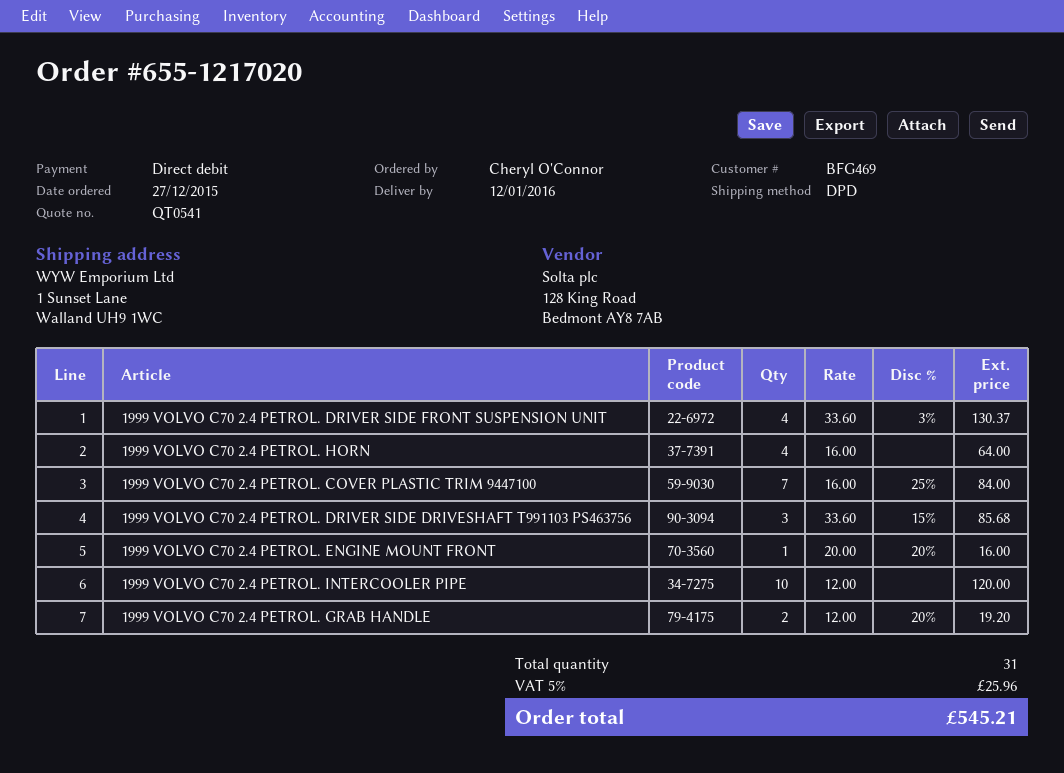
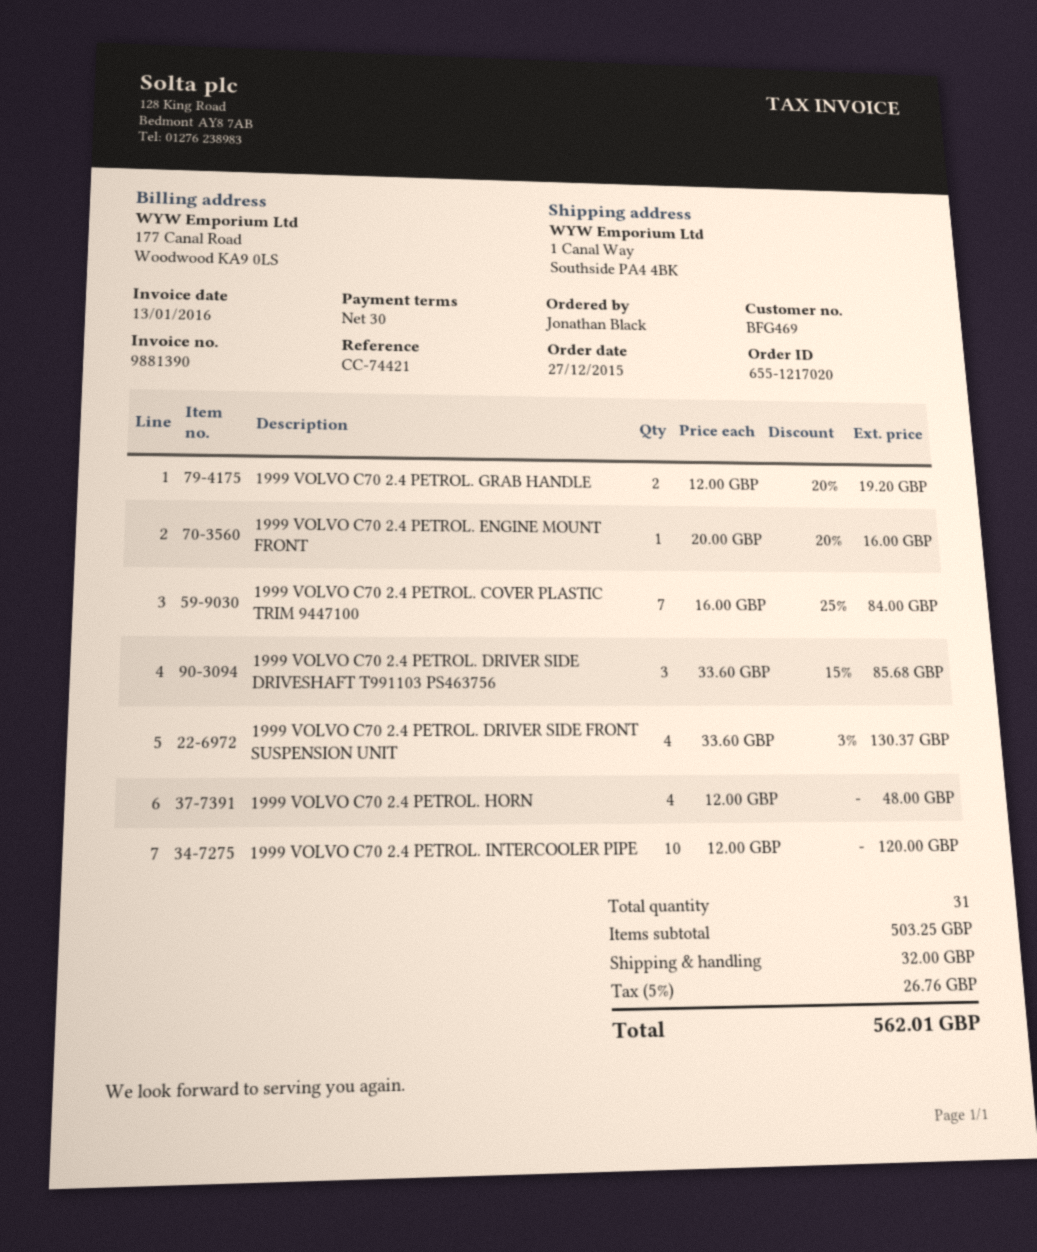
ordered by: Cheryl O'Connor -> Jonathan Black
ship to: 1 Sunset Lane, Walland UH9 1WC -> 1 Canal Way, Southside PA4 4BK
1999 VOLVO C70 2.4 PETROL. HORN: 4 x 16.00 = 64.00 -> 4 x 12.00 = 48.00
shipping: none -> 32.00
tax: 5% = 25.96 -> 5% = 26.76
total: 545.21 -> 562.01

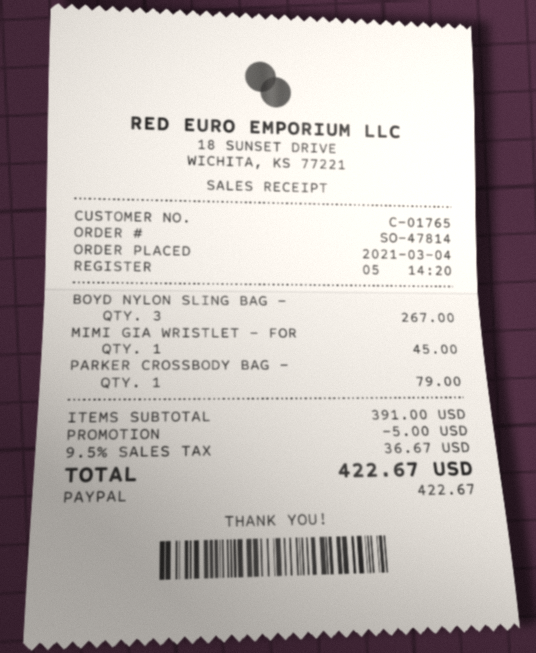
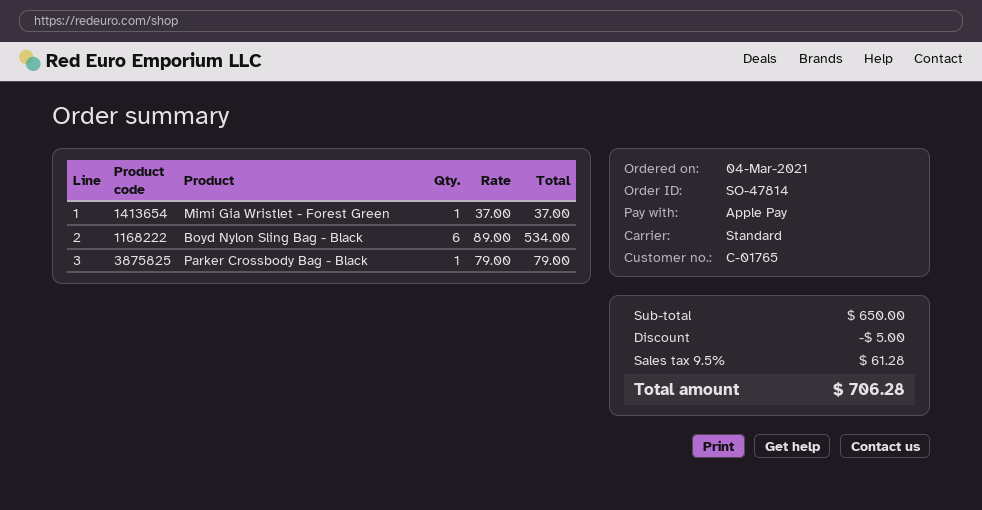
payment method: PayPal -> Apple Pay
BOYD NYLON SLING BAG -: 3 for 267.00 -> 6 for 534.00
MIMI GIA WRISTLET - FOR: 1 for 45.00 -> 1 for 37.00
subtotal: 391.00 -> 650.00
tax: 9.5% = 36.67 -> 9.5% = 61.28
total: 422.67 -> 706.28

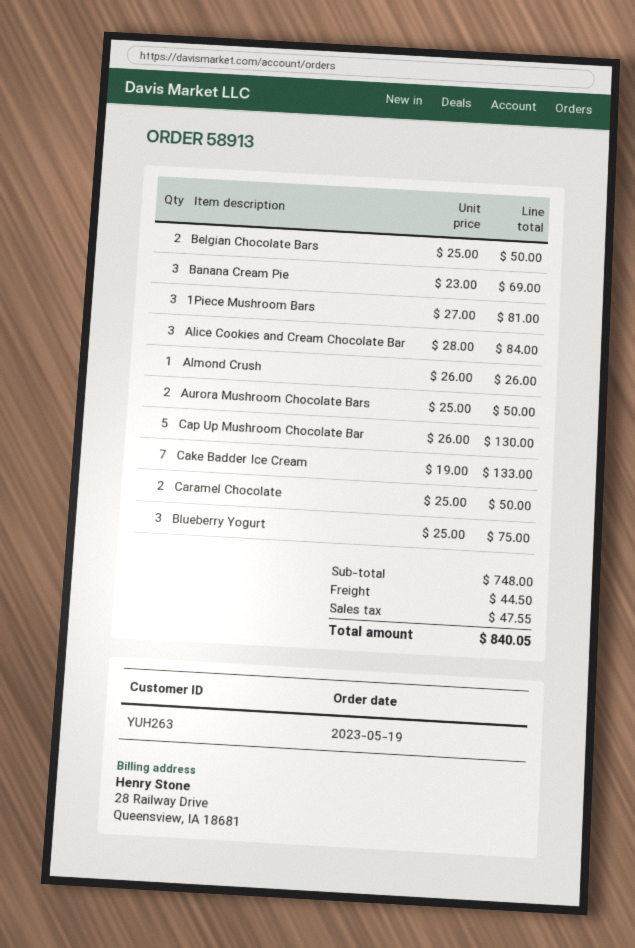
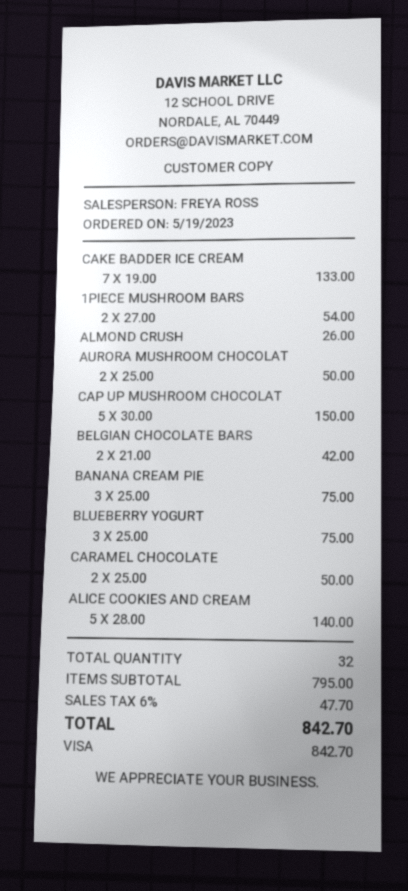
Belgian Chocolate Bars: 2 x 25.00 = 50.00 -> 2 x 21.00 = 42.00
Banana Cream Pie: 3 x 23.00 = 69.00 -> 3 x 25.00 = 75.00
1Piece Mushroom Bars: 3 x 27.00 = 81.00 -> 2 x 27.00 = 54.00
Alice Cookies and Cream Chocolate Bar: 3 x 28.00 = 84.00 -> 5 x 28.00 = 140.00
Cap Up Mushroom Chocolate Bar: 5 x 26.00 = 130.00 -> 5 x 30.00 = 150.00
subtotal: 748.00 -> 795.00
shipping: 44.50 -> none
tax: 47.55 -> 47.70
total: 840.05 -> 842.70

**TASK DIRECTIONS:** Only an exact copy of the records counts as an answer. Leave out the images.

**RESULT FOR THIS EXERCISE:**
ordered by: Cheryl O'Connor -> Jonathan Black
ship to: 1 Sunset Lane, Walland UH9 1WC -> 1 Canal Way, Southside PA4 4BK
1999 VOLVO C70 2.4 PETROL. HORN: 4 x 16.00 = 64.00 -> 4 x 12.00 = 48.00
shipping: none -> 32.00
tax: 5% = 25.96 -> 5% = 26.76
total: 545.21 -> 562.01

payment method: PayPal -> Apple Pay
BOYD NYLON SLING BAG -: 3 for 267.00 -> 6 for 534.00
MIMI GIA WRISTLET - FOR: 1 for 45.00 -> 1 for 37.00
subtotal: 391.00 -> 650.00
tax: 9.5% = 36.67 -> 9.5% = 61.28
total: 422.67 -> 706.28

Belgian Chocolate Bars: 2 x 25.00 = 50.00 -> 2 x 21.00 = 42.00
Banana Cream Pie: 3 x 23.00 = 69.00 -> 3 x 25.00 = 75.00
1Piece Mushroom Bars: 3 x 27.00 = 81.00 -> 2 x 27.00 = 54.00
Alice Cookies and Cream Chocolate Bar: 3 x 28.00 = 84.00 -> 5 x 28.00 = 140.00
Cap Up Mushroom Chocolate Bar: 5 x 26.00 = 130.00 -> 5 x 30.00 = 150.00
subtotal: 748.00 -> 795.00
shipping: 44.50 -> none
tax: 47.55 -> 47.70
total: 840.05 -> 842.70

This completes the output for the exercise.